Food and Dining
Thu November 29, 2012
How Prohibition Changed the Cocktail
It's hard to believe there was a time when it was illegal to produce, sell and ship alcohol. Then again, in some places Prohibition might well have never been repealed. I lived in a dry county (Pulaski) myself, where I had to drive 50 miles to buy wine. The inhumanity! My delight at moving to Louisville, a block from Old Town Liquor, must have been something like the elation tipplers felt on Dec. 5, 1933, when the experiment known as Prohibition was repealed.
Prohibition may have made it difficult for those who liked to step out to the store for a pint of their favorite drink, but it also created a cocktail renaissance of sorts.
"Some people say Prohibition was the greatest thing to happen to liquor," says Colin Blake, creative director at Louisville's Distilled Spirits Epicenter. "After Prohibition, everything changed."

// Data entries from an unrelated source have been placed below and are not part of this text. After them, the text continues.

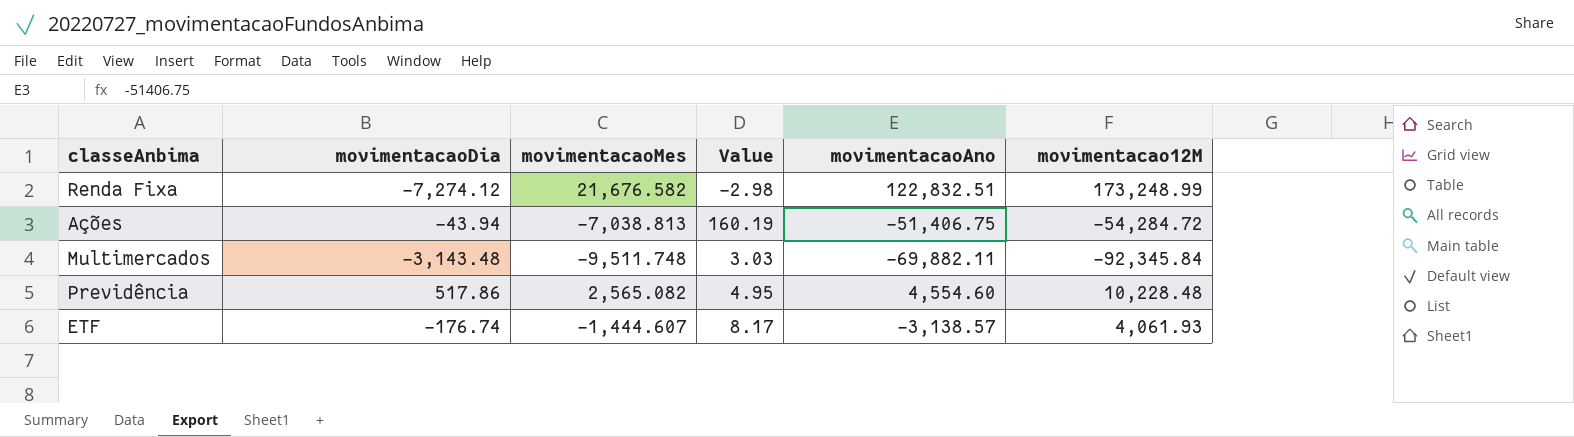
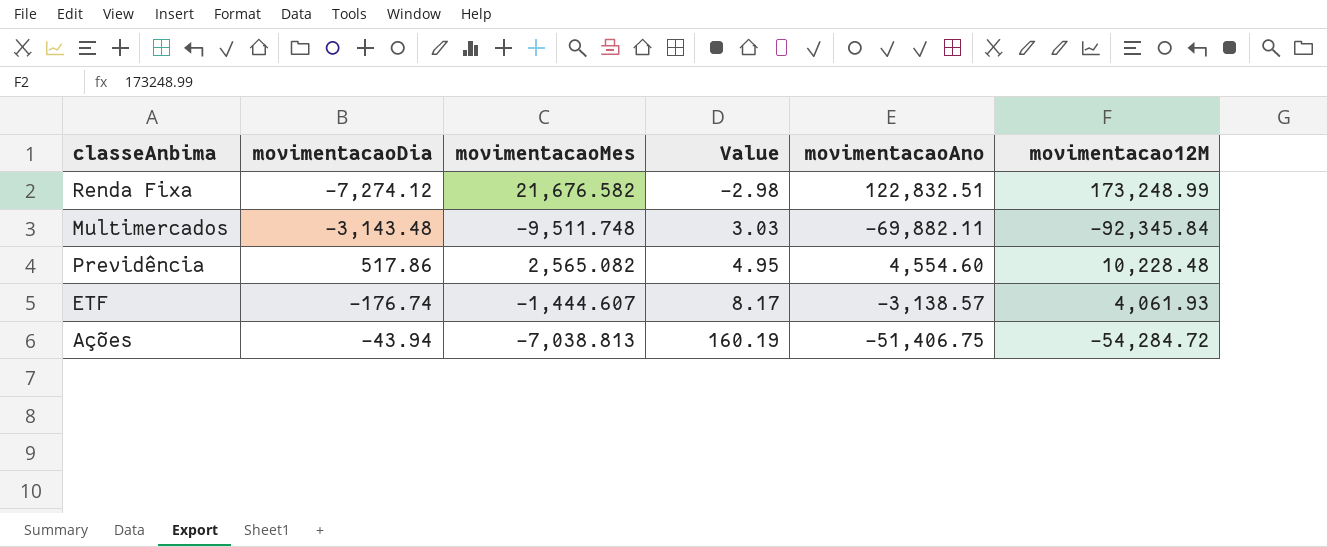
row order: none -> Value ascending

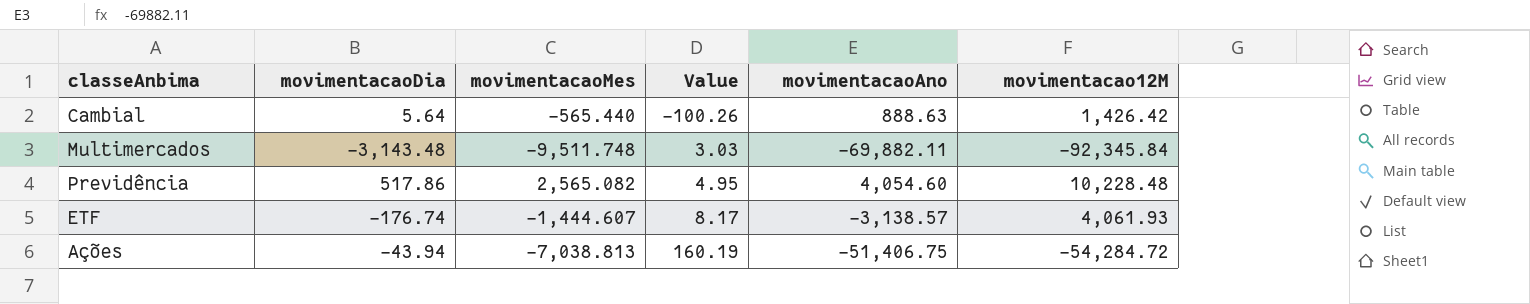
row Renda Fixa: -7,274.12 | 21,676.582 | -2.98 | 122,832.51 | 173,248.99 -> none
row Cambial: none -> 5.64 | -565.440 | -100.26 | 888.63 | 1,426.42
Previdência | movimentacaoAno: 4,554.60 -> 4,054.60

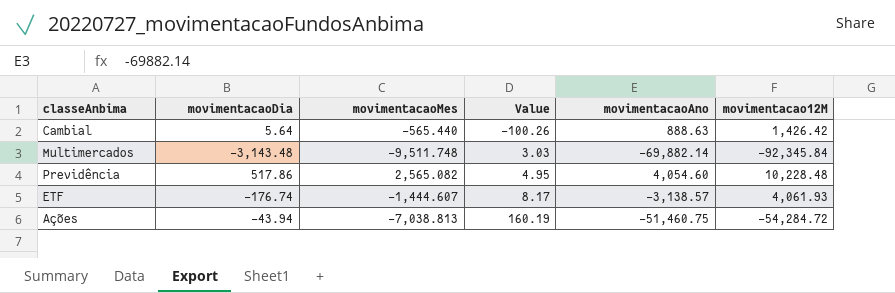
Multimercados | movimentacaoAno: -69,882.11 -> -69,882.14
Ações | movimentacaoAno: -51,406.75 -> -51,460.75

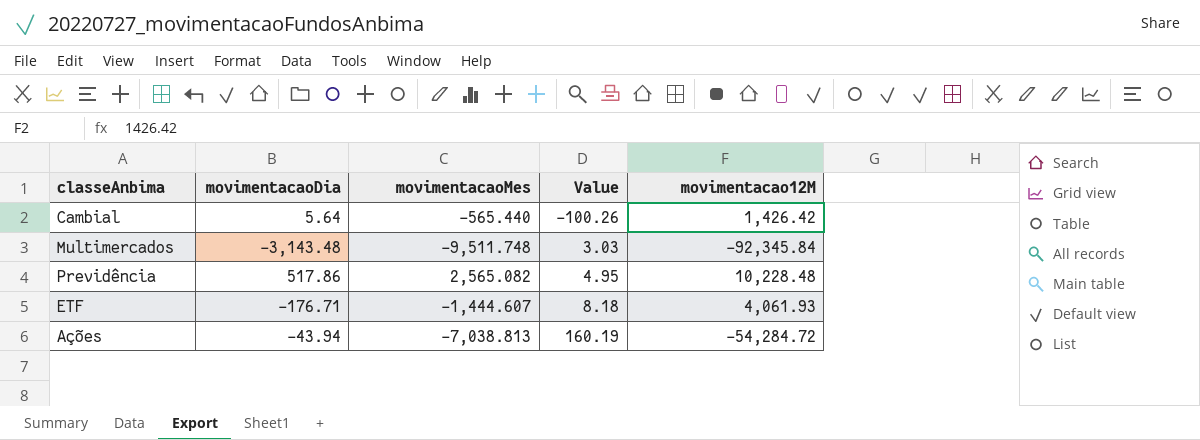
column movimentacaoAno | position: 5 -> none
ETF | movimentacaoDia: -176.74 -> -176.71
ETF | Value: 8.17 -> 8.18

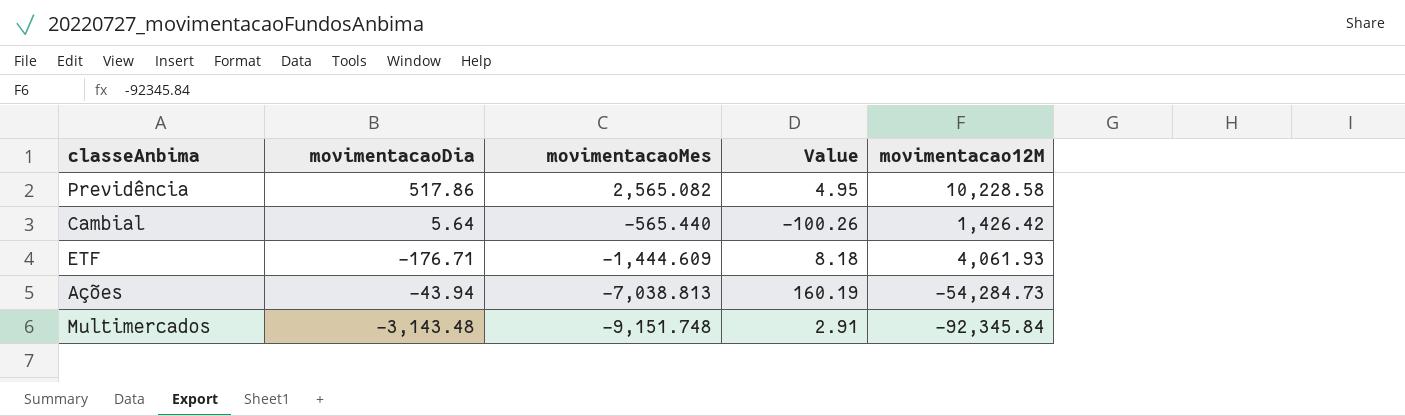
row order: Value ascending -> movimentacaoMes descending
Previdência | movimentacao12M: 10,228.48 -> 10,228.58
ETF | movimentacaoMes: -1,444.607 -> -1,444.609
Ações | movimentacao12M: -54,284.72 -> -54,284.73
Multimercados | movimentacaoMes: -9,511.748 -> -9,151.748
Multimercados | Value: 3.03 -> 2.91

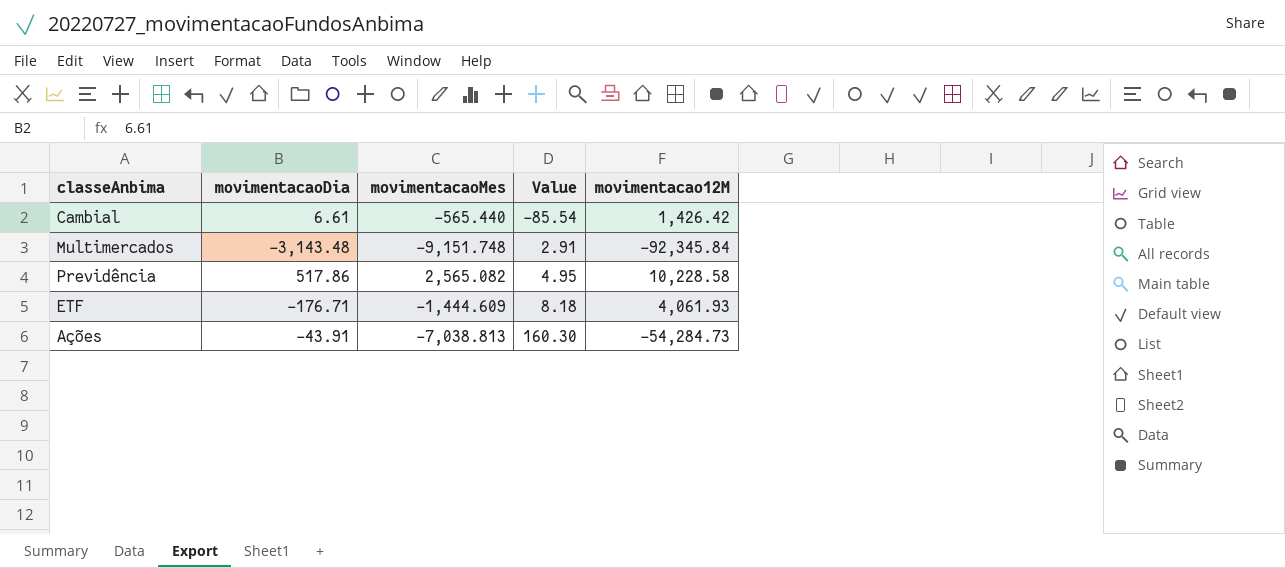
row order: movimentacaoMes descending -> Value ascending
Cambial | movimentacaoDia: 5.64 -> 6.61
Cambial | Value: -100.26 -> -85.54
Ações | movimentacaoDia: -43.94 -> -43.91
Ações | Value: 160.19 -> 160.30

People developed a taste for sweet drinks during the years that sugar and fruit juice was added to home distilled spirits. Evidently, bathtub gin didn't exactly taste good. We see that legacy now in contemporary cocktails like the lemon drop and cosmopolitan, as well as in the mid-century explosion of Tiki bar culture, when returning WWII soldiers helped exotic rum drinks, now cocktail bar staples, cross over into the mainstream.
By the way, if you think—like I did—that people were brewing up tubs full of spirits, that’s not the case. People filled jugs with neutral grain spirits they sourced from local stills or Canada, according to Blake, and topped them off with water. The bathtub was merely the only spigot tall enough to fit the jug. (Besides, a bathtub full of juniper-scented liquor would've been a dead giveaway that something nefarious was going on.)
To make these home concoctions palatable, the would-be mixologists of the time created punches heavy on sugar and fruit. At speakeasies around the country folks imbibed in sweet creations still drawing fans today.
"They're so fruity and delicious," Blake says of Prohibition-era punches.
At one point, some 30,000 speakeasies served drinks in New York City alone, Blake says. And plenty of stills fueled the appetite for spirits. I wondered how people knew how to distill liquor back then—it’s not as if they could watch a YouTube video to learn. But working on the still was just another farm chore from our nation's earliest days, Blake says. In fact, some 10,000 distilleries dotted the original 13 colonies.
Today the Epicenter carries on the tradition with their Greasemonkey Distillery. Enthusiasts who would like to learn more about the spirits of Prohibition can come to the center's Moonshine University. A two-hour class on Repeal Day, December 5, from 6-8 p.m. will focus on bourbon, gin and cocktails of the era. The class is $100.
For those who'd rather celebrate than take a history and science lesson, local bars offer a chance to toast the end of Prohibition.
December 3. Housed in a former bourbon distillery, the St. Charles Exchange (113 S. 7th St.) will host a Repeal Day Party from 5-7 p.m. Period attire is encouraged. They'll feature a Prohibition-era cocktail, the Opera—with a twist. It’s aged for about a month in a bourbon barrel from Bluegrass Barrels. The drink is an experiment, as it’s the first time beverage director Colin Shearn has aged a cocktail. He’s optimistic though. “It was good going in!” he says. The drink features gin, Dubonnet and maraschino liqueur.
December 5. At Proof on Main (702 West Main St.), bartenders will create a one-day-only special list of classic cocktails inspired by the Speakeasy era. Costumes are encouraged and mustaches will be provided. A soundtrack of Twenties and Thirties music will frame the mood. Festivities begin at 4 p.m.
December 5. Rye (900 E. Market St.) will serve up classic cocktails side-by-side with their own take on the original so guests can compare the two.